L'enjeu est de nourrir une population qui ne cesse de grandir tout en
respectant l'environnement.
Aujourd'hui, l'agriculture n'a plus le même mode de fonctionnement qu'il y a vingt, trente ans... Les exploitations sont beaucoup plus grandes, on assiste à de plus en plus de reprises d'exploitations. Les agriculteurs sont en moyenne plus jeunes et donc naturellement plus intéressés par les nouvelles technologies. Il y a de moins en moins d'agriculteurs réticents, tous sont quasiment connectés aujourd'hui, ce qui facilite l'essor des solutions innovantes.
Quelles
sont les principales difficultés rencontrées par les
entrepreneurs ?
La
plus grande difficulté à laquelle fait face l'entrepreneur, c'est
de tester sa solution sur le terrain. Trouver un panel d'agriculteurs
pour tester sa solution relève d'un défi aujourd'hui. Il peut être
également compliqué de trouver les premiers financements pour
obtenir les premiers prototypes. Mais tout cela se développe de plus
en plus.
Les
start-up de la filière agricole régionale ont-elles des
perspectives internationales ?
Beaucoup
de projets ne doivent pas se limiter à la France et pourraient
totalement avoir leur place dans d'autres pays d'Europe, notamment
les pays d'Europe de l'Est où il existe un vrai vivier de
compétences. Des passerelles peuvent voir le jour, nous sommes tous
gagnants à faire voyager ces innovations. L'un des principaux enjeux
est de donner les clés aux entrepreneurs pour pouvoir se développer
à l'international.
Etes-vous
confiante pour l'avenir de la filière agricole en région ?
Je
suis vraiment confiante pour l'avenir de la filière d'autant plus
que la collaboration avec l'Europe avance. Il y a un vrai besoin
d'innover dans ce domaine, qui est plus que jamais dans l'air du
temps. Il y a énormément de problèmes au quotidien à résoudre
pour les agriculteurs et éleveurs.
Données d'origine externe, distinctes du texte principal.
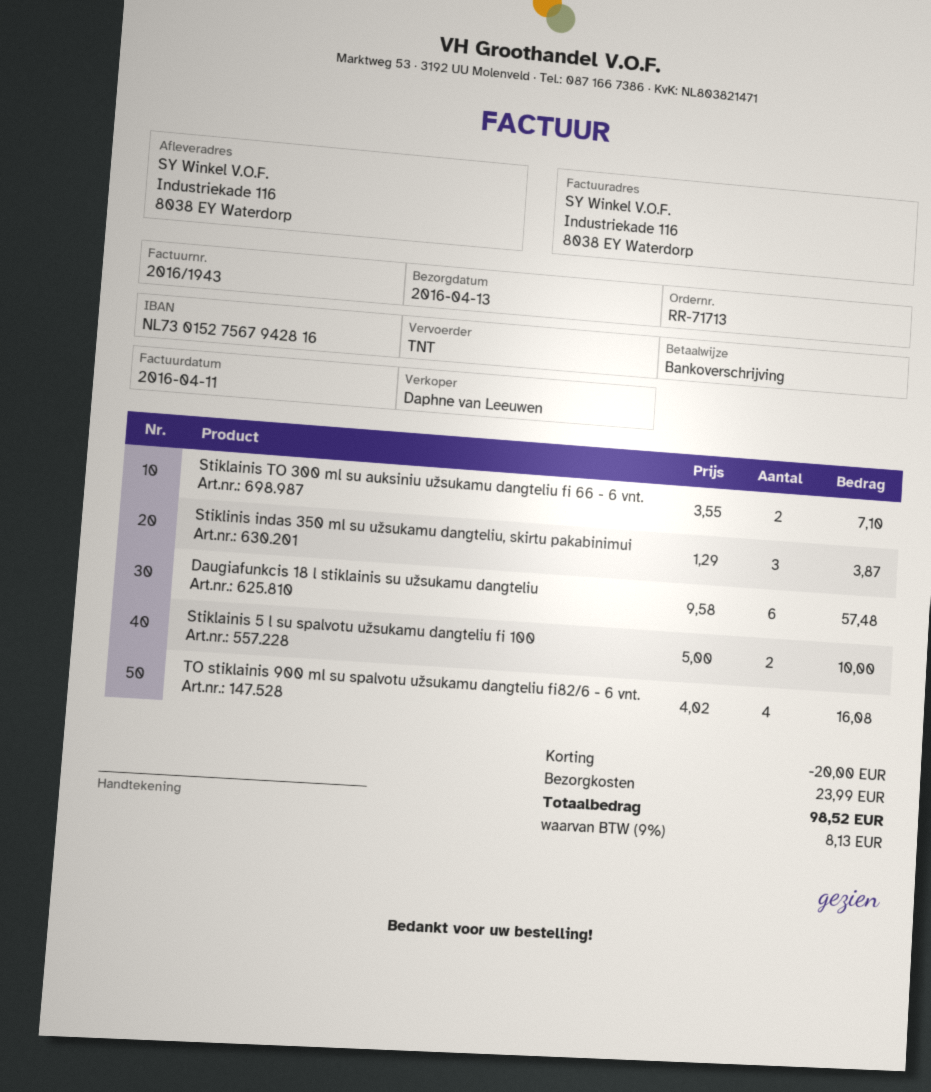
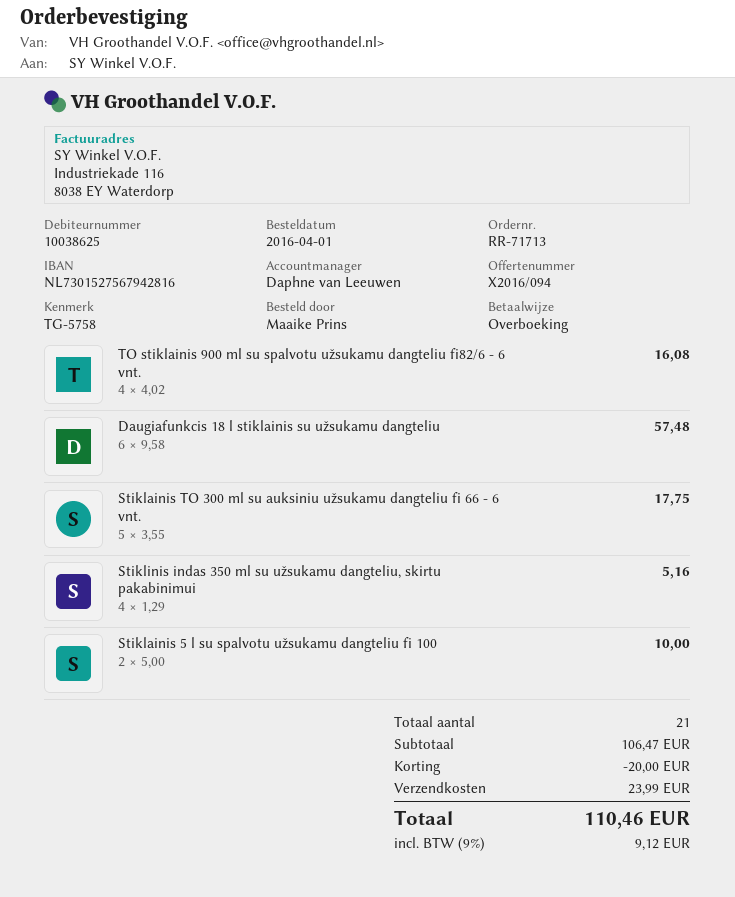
Stiklainis TO 300 ml su auksiniu užsukamu dangteliu fi 66 - 6 vnt.: 2 x 3.55 = 7.10 -> 5 x 3.55 = 17.75
Stiklinis indas 350 ml su užsukamu dangteliu, skirtu pakabinimui: 3 x 1.29 = 3.87 -> 4 x 1.29 = 5.16
tax: 9% = 8.13 -> 9% = 9.12
total: 98.52 -> 110.46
Lorsqu'on a une idée, il ne faut
pas hésiter à se lancer car tout un écosystème est mis en place
pour faire émerger de nouvelles solutions innovantes. Notre
programme d'incubation est très dense, notamment les trois premiers
mois avec beaucoup de contenus (bases, business plan,
concurrence...), beaucoup de rencontres pour accompagner ces porteurs
de projets. Ils ont ensuite les clés pour accélérer.
Un label dédié aux start-up
Depuis 2020, AgTech est labellisé "Green Tech Innovation" par le ministère de la Transition énergétique et fait désormais partie du réseau des incubateurs spécialisés dans la thématique greentech. «Le but est de promouvoir nos start-up à l'échelle nationale, les intégrer à ce réseau et leur apporter plus de solutions», indique Lilas Allard. Les entrepreneurs de la filière peuvent également postuler au label "Greentech" spécialement dédié aux start-up.